We call it the zero syndrome, meaning that birthdays, the ones with a zero such as 30, 40, or 70, tend to get more reflection than just your everyday 19 or 33.

The early zeros don’t count except perhaps as a measuring tool, kinda to see where you are in the world and compare with where you thought you’d be. After you pass that magic 50, though, time becomes more valuable, and the sand in the hourglass seems to drain faster.

I was doing some of that soul searching recently at one of our favorite places, Huntington Beach, S.C. Indian summer had arrived as never before with October high temperatures mirroring those in August. That was OK with me, although the extended warm weather played havoc with surf fishing.

Linda and I were camped in the little Airstream right near the northern entrance to the beach, a great spot. I had put up the screen tent in the back of our camp, and my routine included getting up at the crack of dawn and walking out to the beach, fishing until the sun cast a 10 o’clock shadow, then heading back to camp for breakfast and a snooze in the screen room in my gravity chair. Not a bad regimen.

October is a marvelous month not only because of my birthday, but because it opens another entirely different way to enjoy the outdoors.

September dove hunting does just enough to get my shooting eye right for the early season for ducks.
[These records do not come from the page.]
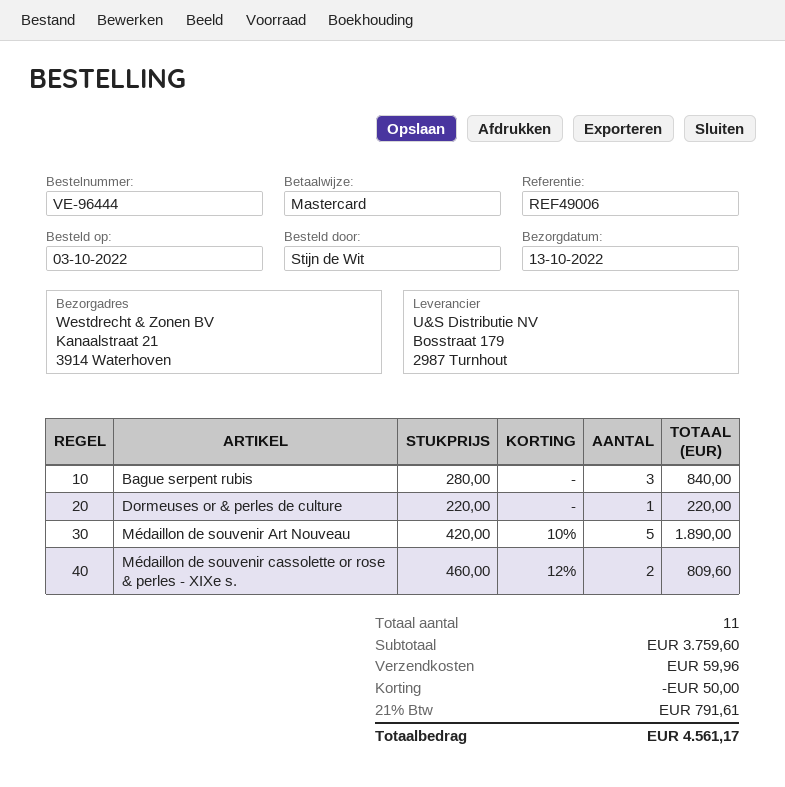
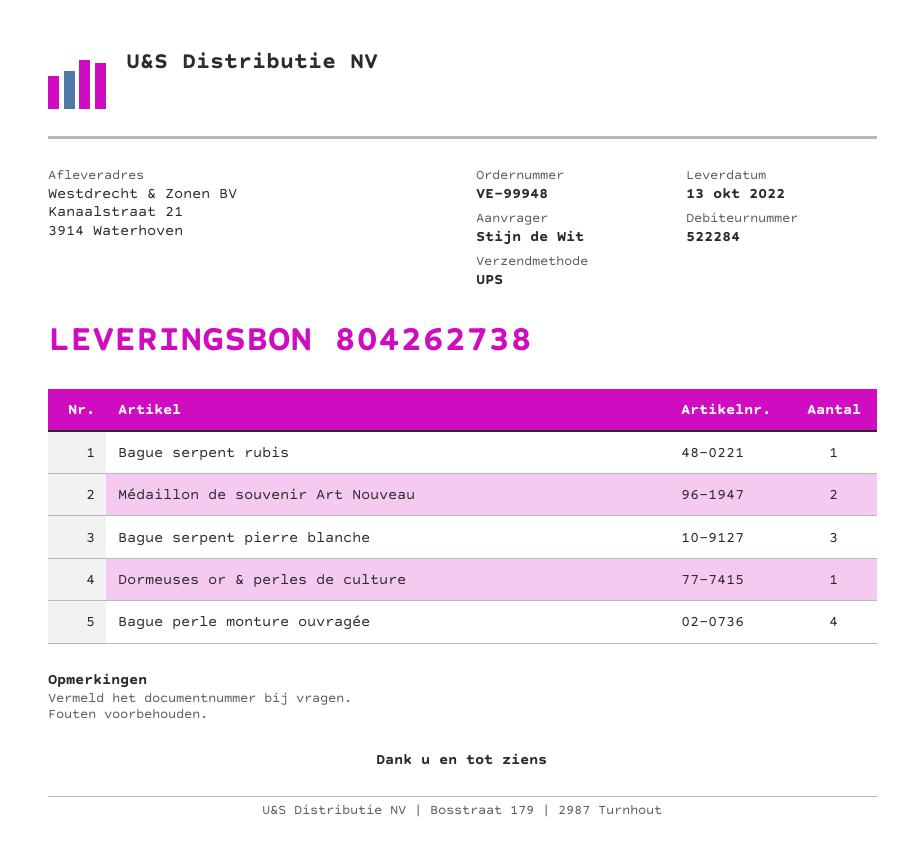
order number: VE-96444 -> VE-99948
Bague serpent rubis: 3 -> 1
Médaillon de souvenir Art Nouveau: 5 -> 2
Médaillon de souvenir cassolette or rose & perles - XIXe s.: 2 -> none
Bague serpent pierre blanche: none -> 3
Bague perle monture ouvragée: none -> 4

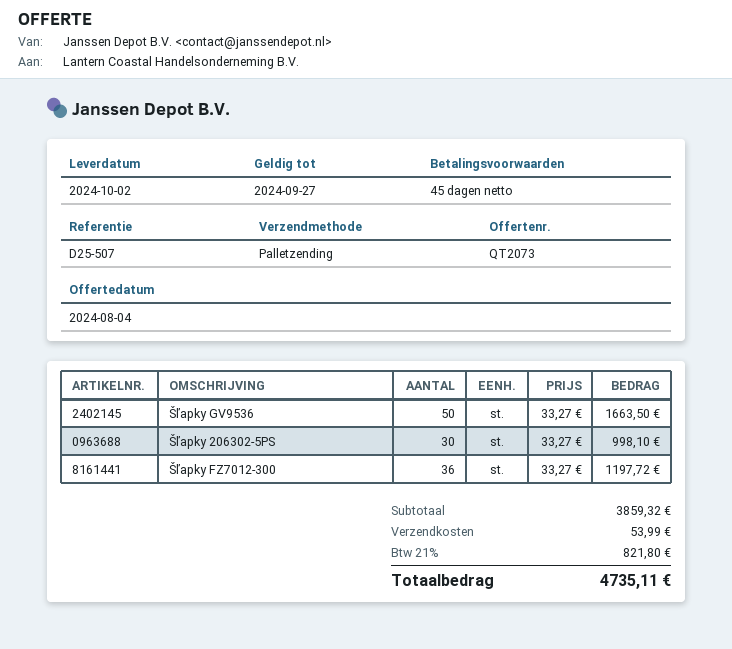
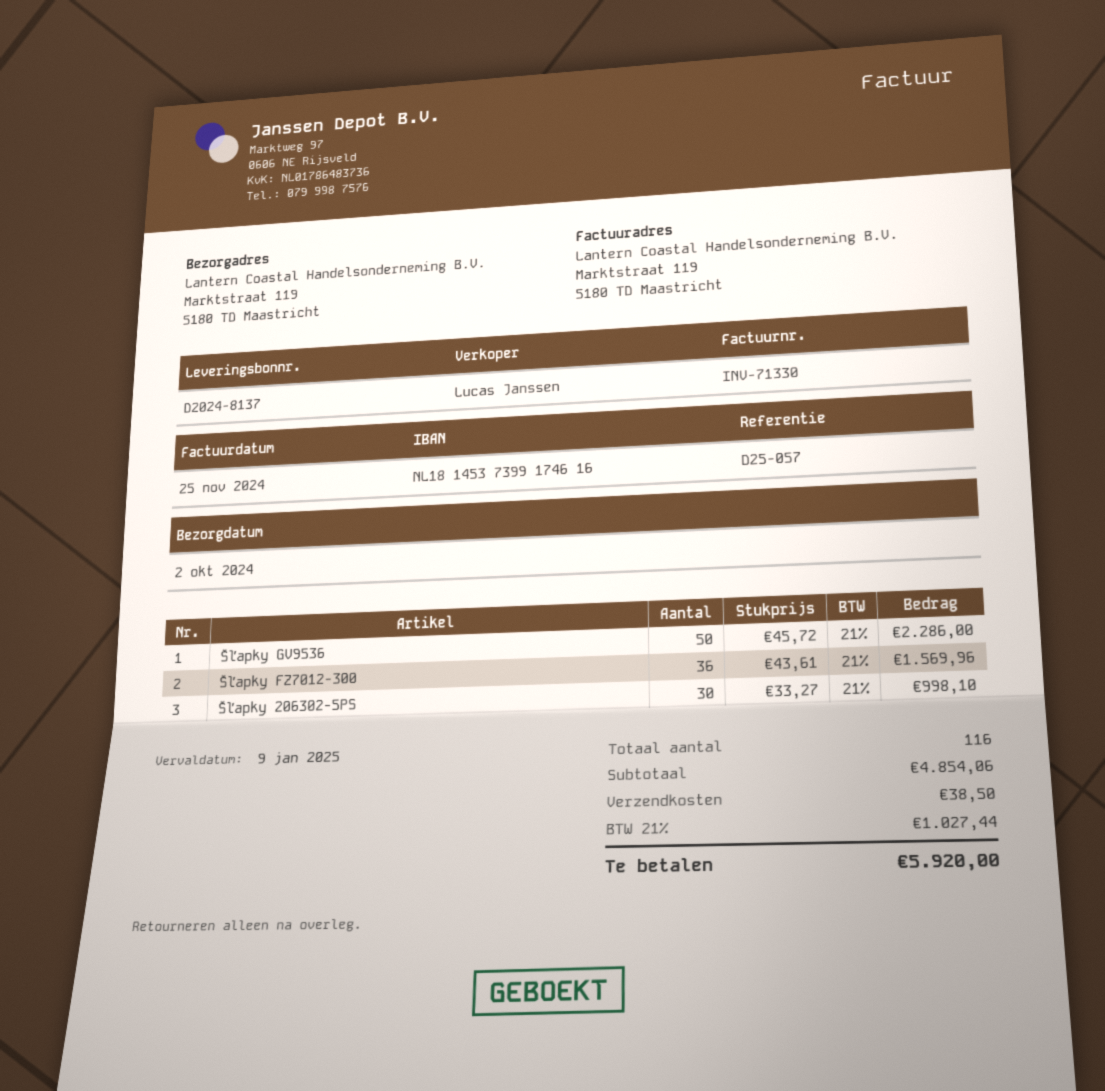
reference: D25-507 -> D25-057
Šľapky GV9536: 50 x 33.27 = 1663.50 -> 50 x 45.72 = 2286.00
Šľapky FZ7012-300: 36 x 33.27 = 1197.72 -> 36 x 43.61 = 1569.96
subtotal: 3859.32 -> 4854.06
shipping: 53.99 -> 38.50
tax: 21% = 821.80 -> 21% = 1027.44
total: 4735.11 -> 5920.00

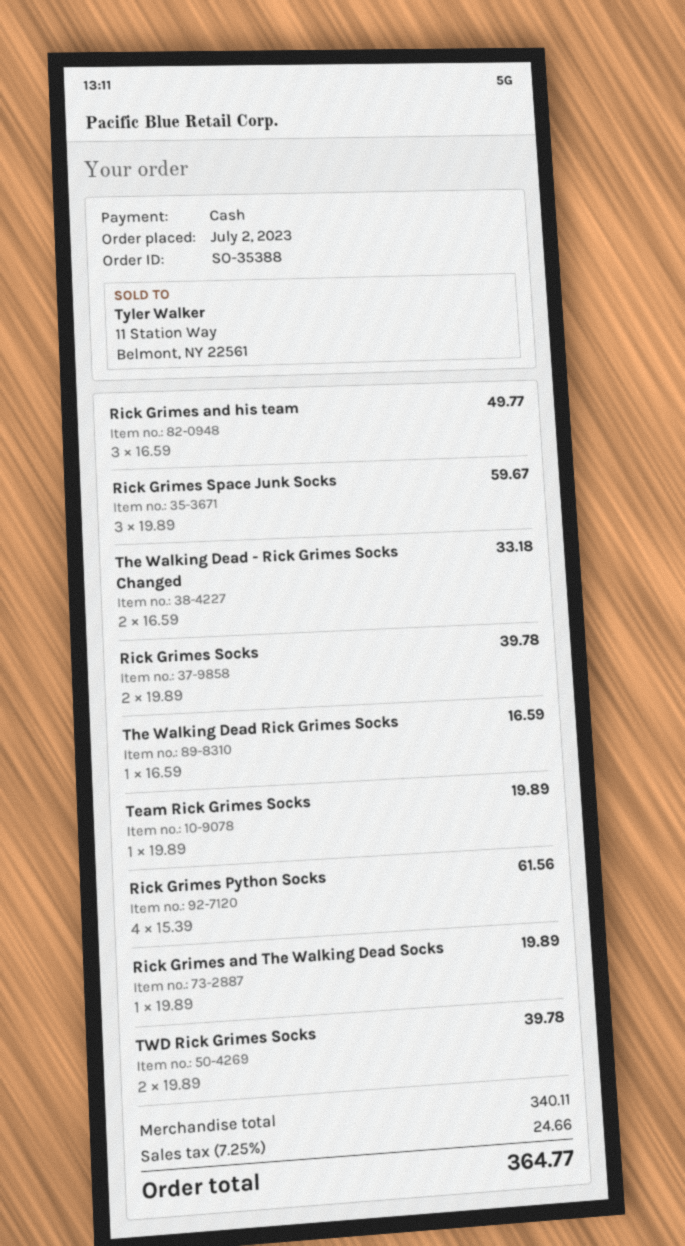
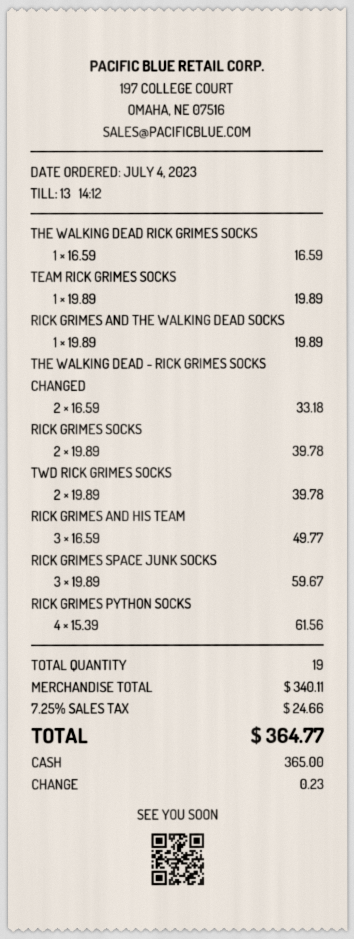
order date: 2023-07-02 -> 2023-07-04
This was running through my mind one morning as I watched the sun slowly rise out of the ocean to create another day. There is nothing like a deserted early fall beach with white, foam-topped waves slowly rolling in, slapping the sand and hissing back out to sea. The perpetual motion is soothing, almost hypnotizing, and does a great deal to encourage introspection.

I have another year before I reach the next big zero birthday, one that really promises to get me thinking; and as I cast out into the dark rolling surf, I thought about the immediate past year and how circumstances of life can change in a second.

All in all, things are fine. Retirement is even better than I thought it would be, and the family’s health continues to be good, knock on wood. I still enjoy my own company and am able to move about in the woods without much trouble. My granddad always said that as you get older, you get smarter. “Son, someday you’ll learn how to go around things rather than climb over ‘em.”

Even in my advanced years, there is still a lot that I want to do. In ’07, we had our first big retirement adventure driving to Alaska with the Airstream. I still dream about that expedition and what I would do differently if I could do it again. For one thing, I’d extend the trip. We were gone two months, not nearly enough time to take in that magnificent state. So why not, I thought, there’s nothing stopping us. So I’m going to put it on my list.

I want to get another puppy, a little butter soft, yellow lab, with great big black, all seeing eyes, a hunting partner that will be with me as we move toward that rocking chair era of life.

I added more and more items to my bucket list as the sun rose higher in the clear, bluebird sky. Time to head in for breakfast, I thought as my stomach grumbled a time or two. As I was gathering my gear for the trek back to the campsite, I remembered what John H., my good friend and hunting buddy from years past, said one day as we ended a particularly cold, hard duck hunt on the Chesapeake Bay.

“Tom,” he said, grimacing as he scraped the ice off the hood of his parker. “Wonder how many more years we’re going to be able to do this?”

My answer was the same then as it would be today: “John if we’re lucky, many, many more.”